Костюков, задумавшись, посмотрел в окно, решая, как бы лучше устроить мою судьбу.

— В общем все в наших силах. Ты потолкуй еще раз с Петюком. Для меня самое главное — мнение передовиков, общественности. Пусть он помозгует. Ну, давай жми.

К счастью, не пришлось тратить время на поиски Петюка. «Учитель» ожидал меня во дворе автобазы.

— Ну как, говорил с шефом?

— Велел к тебе обратиться.

— То-то и оно, — довольный рассмеялся Петюк. — Не плюй в колодец, пригодится. Пойдем теперь в мой «кабинет».
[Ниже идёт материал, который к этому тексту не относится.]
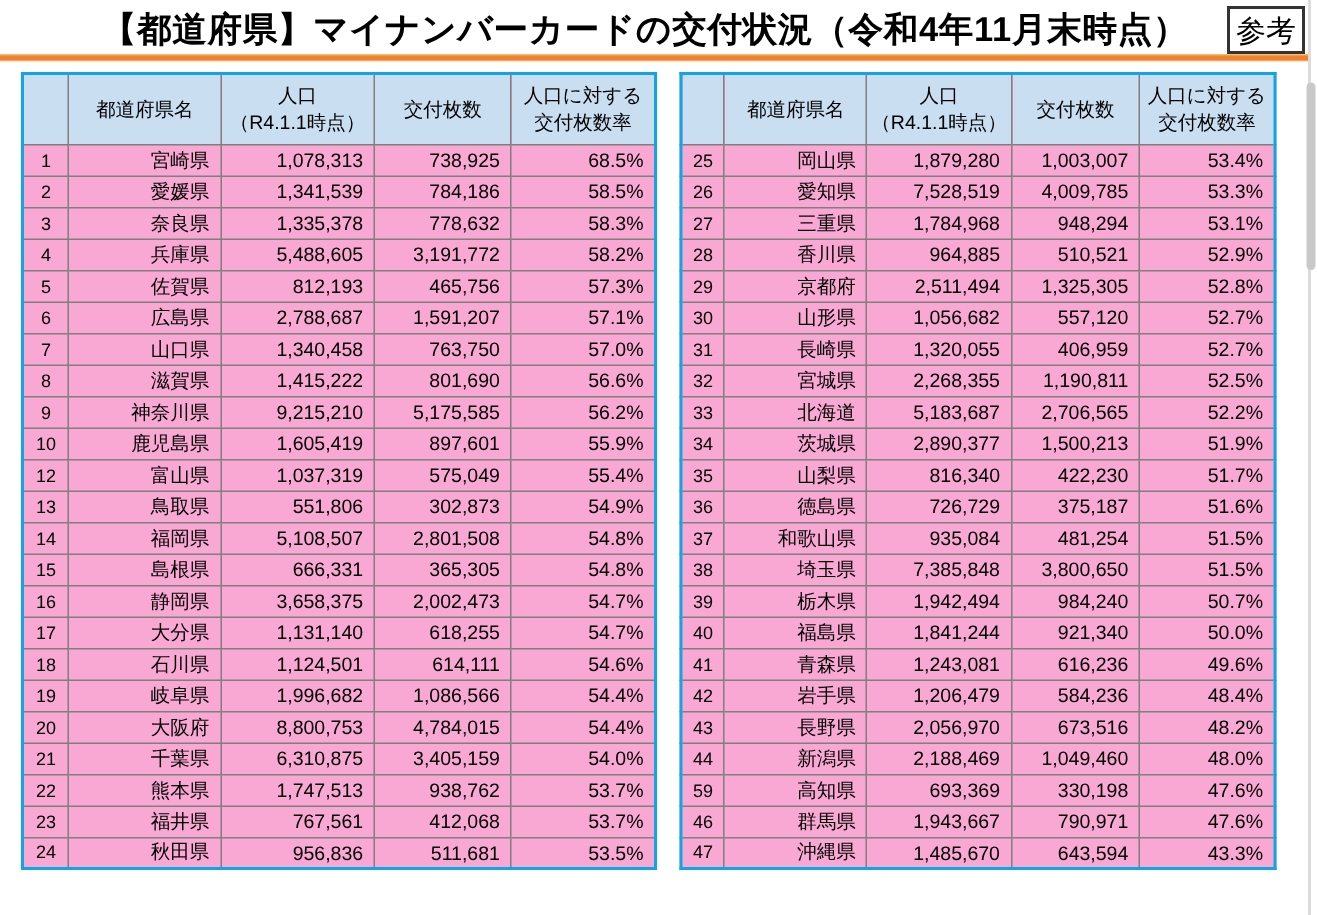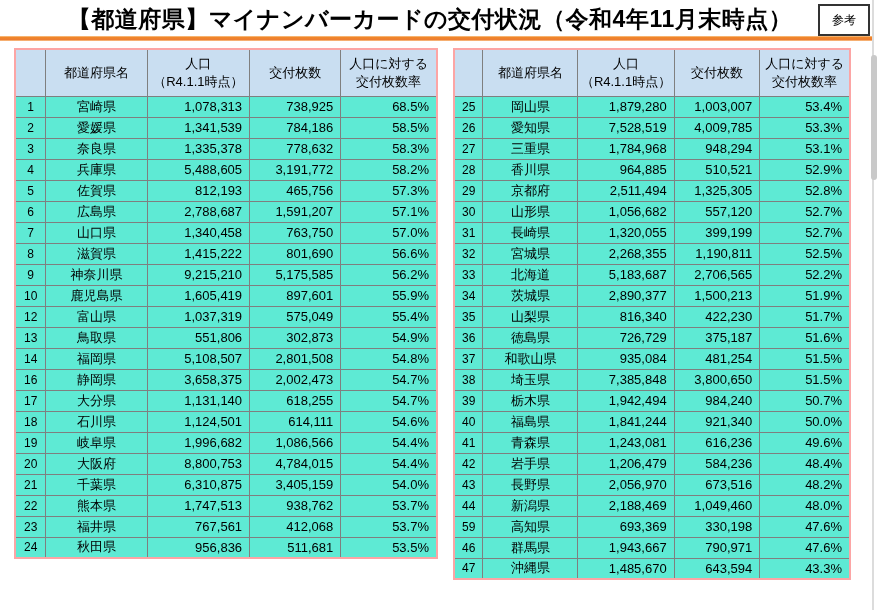--- a/index.html
+++ b/index.html
@@ -9,44 +9,44 @@
     font-family:"Liberation Sans","DejaVu Sans",sans-serif;
     color:#000;
   }
   
   .title-row { position:absolute; top:2px; left:0; width:860px; height:34px;
     display:flex; align-items:center; justify-content:center; }
   .page-title { font-size:23px; font-weight:bold; letter-spacing:0.5px; }
   .ref-box { position:absolute; top:4px; right:8px; width:48px; height:28px;
     border:2px solid #333; background:#fff;
     display:flex; align-items:center; justify-content:center;
-    font-size:12px; }
+    font-size:20px; }
   .accent-rule { position:absolute; top:36px; left:0; width:872px; height:5px;
     background:linear-gradient(to bottom,#FACB95 0%,#F0862B 28%,#ED7D31 72%,#FACB95 100%); }
   
   .tables-wrap { position:absolute; top:48px; left:14px; display:flex; gap:15px; align-items:flex-start; }
-  table { border-collapse:collapse; table-layout:fixed; background:#5eead4; border:2px solid #fca5a5; }
+  table { border-collapse:collapse; table-layout:fixed; background:#f9a8d4; border:2px solid #0ea5e9; }
   .tbl-left  { width:424px; }
   .tbl-right { width:398px; }
   col.c-no     { width:7.3%; }
   col.c-name   { width:24%; }
   col.c-pop    { width:24.3%; }
   col.c-issued { width:21.6%; }
   col.c-rate   { width:22.8%; }
   th, td {
     border:1px solid #7F7F7F; box-sizing:border-box;
     font-size:13px; height:21px; padding:0 7px;
     overflow:hidden; white-space:nowrap; font-weight:normal;
   }
   thead th {
     background:#C9DEF1; height:47px; text-align:center; vertical-align:middle;
     white-space:pre-line; line-height:1.4; padding:0 2px; font-size:13px;
   }
   td.c-no   { text-align:center; padding:0 2px; font-size:12px; }
-  td.c-name { text-align:center; }
+  td.c-name { text-align:right; }
   td.c-pop, td.c-issued, td.c-rate { text-align:right; font-variant-numeric:tabular-nums; }
   
   .scroll-track { position:absolute; top:0; right:4px; width:2px; height:610px; background:#DCDCDC; }
   .scroll-thumb { position:absolute; top:55px; right:1px; width:6px; height:125px; background:#C9C9C9; border-radius:3px; }
 </style>
 </head>
 <body>
 
 <div class="title-row">
   <span class="page-title">【都道府県】マイナンバーカードの交付状況（令和4年11月末時点）</span>
@@ -165,20 +165,27 @@
           <td class="c-rate">54.9%</td>
         </tr>
         <tr>
           <td class="c-no">14</td>
           <td class="c-name">福岡県</td>
           <td class="c-pop">5,108,507</td>
           <td class="c-issued">2,801,508</td>
           <td class="c-rate">54.8%</td>
         </tr>
         <tr>
+          <td class="c-no">15</td>
+          <td class="c-name">島根県</td>
+          <td class="c-pop">666,331</td>
+          <td class="c-issued">365,305</td>
+          <td class="c-rate">54.8%</td>
+        </tr>
+        <tr>
           <td class="c-no">16</td>
           <td class="c-name">静岡県</td>
           <td class="c-pop">3,658,375</td>
           <td class="c-issued">2,002,473</td>
           <td class="c-rate">54.7%</td>
         </tr>
         <tr>
           <td class="c-no">17</td>
           <td class="c-name">大分県</td>
           <td class="c-pop">1,131,140</td>
@@ -296,21 +303,21 @@
           <td class="c-no">30</td>
           <td class="c-name">山形県</td>
           <td class="c-pop">1,056,682</td>
           <td class="c-issued">557,120</td>
           <td class="c-rate">52.7%</td>
         </tr>
         <tr>
           <td class="c-no">31</td>
           <td class="c-name">長崎県</td>
           <td class="c-pop">1,320,055</td>
-          <td class="c-issued">399,199</td>
+          <td class="c-issued">406,959</td>
           <td class="c-rate">52.7%</td>
         </tr>
         <tr>
           <td class="c-no">32</td>
           <td class="c-name">宮城県</td>
           <td class="c-pop">2,268,355</td>
           <td class="c-issued">1,190,811</td>
           <td class="c-rate">52.5%</td>
         </tr>
         <tr>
Кабина петюковского тягача все еще была наполнена густым парфюмерным запахом. Видать, стойкие попались духи.

— В общем, Михалев, ты мне понравился. Дело знаешь, и характер есть. Только гонору в тебе много.
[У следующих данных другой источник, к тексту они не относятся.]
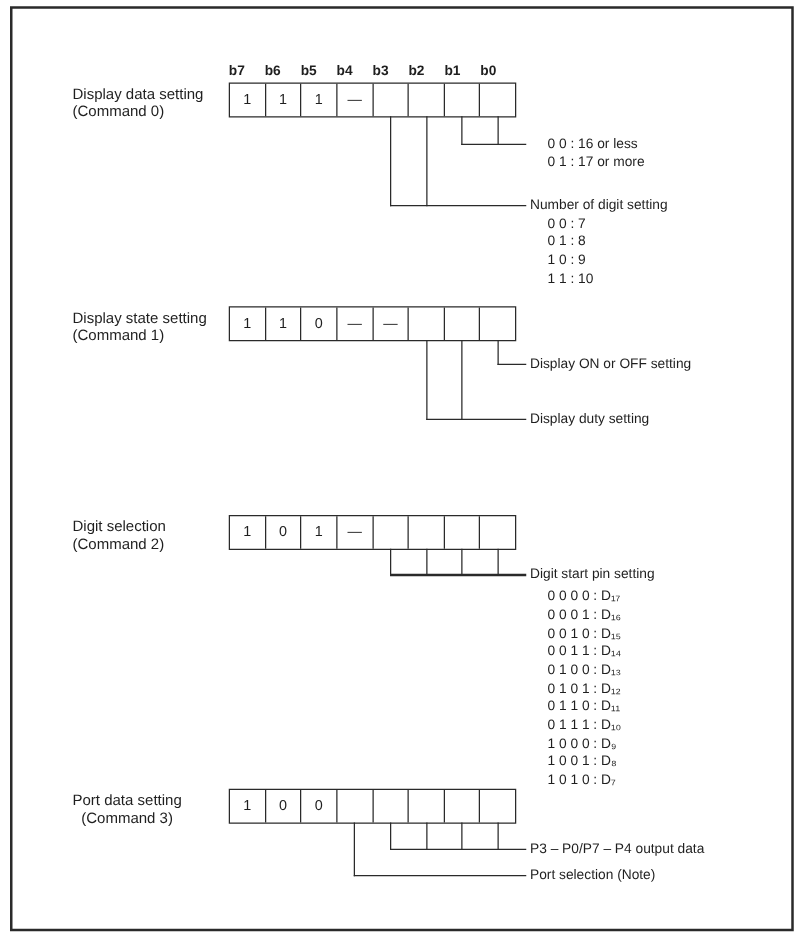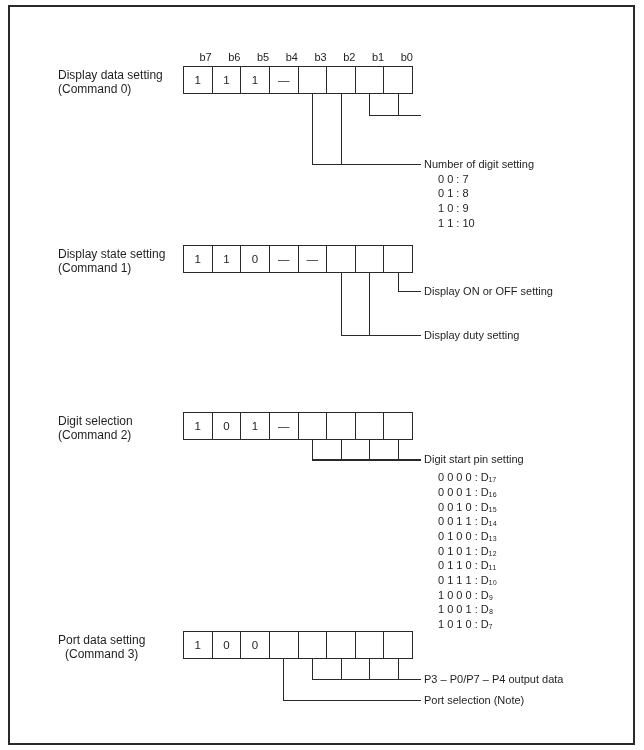--- a/index.html
+++ b/index.html
@@ -23,21 +23,21 @@
     font-size: 12px;
     line-height: 14px;
     white-space: nowrap;
   }
   .bit-headers {
     position: absolute;
     display: flex;
     font-size: 11px;
     line-height: 14px;
   }
-  .bit-headers span { flex: 1; text-align: right; }
+  .bit-headers span { flex: 1; text-align: left; font-weight: bold; }
   .reg-box {
     position: absolute;
     display: flex;
     box-sizing: border-box;
     border: 1.4px solid #2a2a2a;
     background: #ffffff;
   }
   .bit-cell {
     flex: 1;
     border-left: 1.4px solid #2a2a2a;
@@ -99,21 +99,21 @@
         <div class="bit-cell">
           <span></span>
         </div>
         <div class="bit-cell">
           <span></span>
         </div>
       </div>
       <div class="vline" style="left:369.275px; top:93px; height:22.5px;"></div>
       <div class="vline" style="left:398.025px; top:93px; height:22.5px;"></div>
       <div class="hline" style="left:369.275px; top:114.9px; width:51.72500000000002px;"></div>
-      <div class="ann" style="left:424px; top:107.9px;"></div>
+      <div class="ann" style="left:424px; top:107.9px;"><div class="ann-items" style="margin-top:0px;"><div>0 0 : 16 or less</div><div>0 1 : 17 or more</div></div></div>
       <div class="vline" style="left:311.775px; top:93px; height:71.5px;"></div>
       <div class="vline" style="left:340.525px; top:93px; height:71.5px;"></div>
       <div class="hline" style="left:311.775px; top:163.9px; width:109.22500000000002px;"></div>
       <div class="ann" style="left:424px; top:156.9px;"><div>Number of digit setting</div><div class="ann-items" style="margin-top:0px;"><div>0 0 : 7</div><div>0 1 : 8</div><div>1 0 : 9</div><div>1 1 : 10</div></div></div>
     </div>
     <div style="position:absolute; left:0; top:0;">
       <div class="cmd-label" style="left:58px; top:247px;">
         <div>Display state setting</div>
         <div>(Command 1)</div>
       </div>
Мне оставалось только молчать, выслушивая поучения Петюка. Если посадят на лесовоз — прощай, Козинск.

— Куражиться нечего, коли есть хочется, — загадочно произнес Петюк. — Машину поможем достать хорошую. Зарабатывать будешь в порядке. Но учти — с тебя и спрос.

— Ладно.

— Ну и хорошо, что понятливый… А что я тебе спьяну там болтал… У нас, у шоферов, жизнь ломаная.
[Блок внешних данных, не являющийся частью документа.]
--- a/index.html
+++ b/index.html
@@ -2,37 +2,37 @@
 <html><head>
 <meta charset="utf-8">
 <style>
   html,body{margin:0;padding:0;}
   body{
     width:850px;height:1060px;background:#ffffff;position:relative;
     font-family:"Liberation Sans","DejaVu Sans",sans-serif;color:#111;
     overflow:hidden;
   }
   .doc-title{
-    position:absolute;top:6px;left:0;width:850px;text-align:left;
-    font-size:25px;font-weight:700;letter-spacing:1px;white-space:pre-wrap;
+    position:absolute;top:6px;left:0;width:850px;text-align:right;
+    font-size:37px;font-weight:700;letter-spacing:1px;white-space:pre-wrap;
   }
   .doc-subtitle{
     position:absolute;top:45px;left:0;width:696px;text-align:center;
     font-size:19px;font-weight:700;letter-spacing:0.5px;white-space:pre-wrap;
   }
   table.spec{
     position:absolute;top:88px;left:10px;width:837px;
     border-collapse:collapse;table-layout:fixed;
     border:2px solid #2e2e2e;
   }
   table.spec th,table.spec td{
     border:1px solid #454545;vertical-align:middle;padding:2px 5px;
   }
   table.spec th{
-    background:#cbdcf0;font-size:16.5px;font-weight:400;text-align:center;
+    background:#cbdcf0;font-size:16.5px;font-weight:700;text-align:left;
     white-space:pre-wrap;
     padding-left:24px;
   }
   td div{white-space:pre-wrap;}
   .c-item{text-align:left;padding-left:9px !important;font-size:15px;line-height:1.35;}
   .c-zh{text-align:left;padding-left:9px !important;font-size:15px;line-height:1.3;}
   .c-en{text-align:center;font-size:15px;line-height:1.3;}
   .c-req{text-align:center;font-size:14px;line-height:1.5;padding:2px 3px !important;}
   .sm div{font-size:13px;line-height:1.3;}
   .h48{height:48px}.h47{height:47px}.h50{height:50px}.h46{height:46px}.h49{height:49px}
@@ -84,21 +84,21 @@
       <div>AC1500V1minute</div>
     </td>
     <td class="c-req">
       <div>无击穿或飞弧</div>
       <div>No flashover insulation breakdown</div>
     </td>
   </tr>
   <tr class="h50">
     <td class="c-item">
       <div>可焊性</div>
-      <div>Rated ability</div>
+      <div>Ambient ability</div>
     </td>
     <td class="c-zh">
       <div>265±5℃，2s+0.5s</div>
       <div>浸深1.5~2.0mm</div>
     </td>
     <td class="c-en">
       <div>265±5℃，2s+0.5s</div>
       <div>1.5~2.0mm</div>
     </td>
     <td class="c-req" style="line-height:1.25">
Петюк привычно положил руку на руль, облокотился. Я только тогда заметил, какие красивые у него руки, смуглые, тонкие в кисти, с длинными хваткими пальцами. Артистические руки.

— Ну, договорились! — он одернул кожанку. — Поднимусь к шефу.

На следующий день я получил свой тягач.

Между тем зима уже спустилась с гор и захватила Козинск в снежные объятья. Бульдозеры ходили по тракту, как танки, опрокидывая сугробы в кювет. Двигатели оделись в ватные шубы зимних капотов. Тетя Феня накинула пятерку за топку печи.

А я по-прежнему никого не знал на тракте, слился в одно целое со своим ЗИЛом — здесь ни выходных, ни нормированного рабочего дня.

Однажды утром диспетчер дает мне долгожданную путевку. Пункт назначения — Аксай. Груз — валенки.

И снова сливается в бесконечную ленту дорога. Я спешу. Длинный полуприцеп то и дело заносит; чтобы не случился «циркуль», я прибавляю газу, дергая прицеп. Езда нервная.

Воздух посвистывает в приоткрытом ветровичке. Встречные машины поднимают облака серебристой пыли. Глаза слезятся от сияния снегов.

Внизу уже виден мост, а чуть подальше — знакомый бревенчатый дом, антенна, мачта с флюгером.

Желтые будки на метеорологической площадке толпятся, как ульи.

Высоко на вершине склона несколько высоких каменных зубов, словно мрачные фигуры великанов, следят за дорогой.

На протоптанной в сугробах тропинке меня встречает мальчишка лет пяти, в черной шубке. Он расчищает снег деревянной лопатой, и его курносая мордашка выражает хозяйскую озабоченность.

— Здравствуй, — говорю я. — Кто дома?

— Мама, — отвечает он.

Комната дышит паром и запахом мокрого белья. Таня, оторвавшись от корыта, торопливо поправляет халат.

— Вы меня, наверно, помните? Я заезжал с Петюком.

— А, новенький, — говорит она без особой приветливости.

Букет увядших подснежников все еще стоит на стеллаже, у фотографии.

— Я приехал, чтобы поговорить с вами о Жоре Березовском.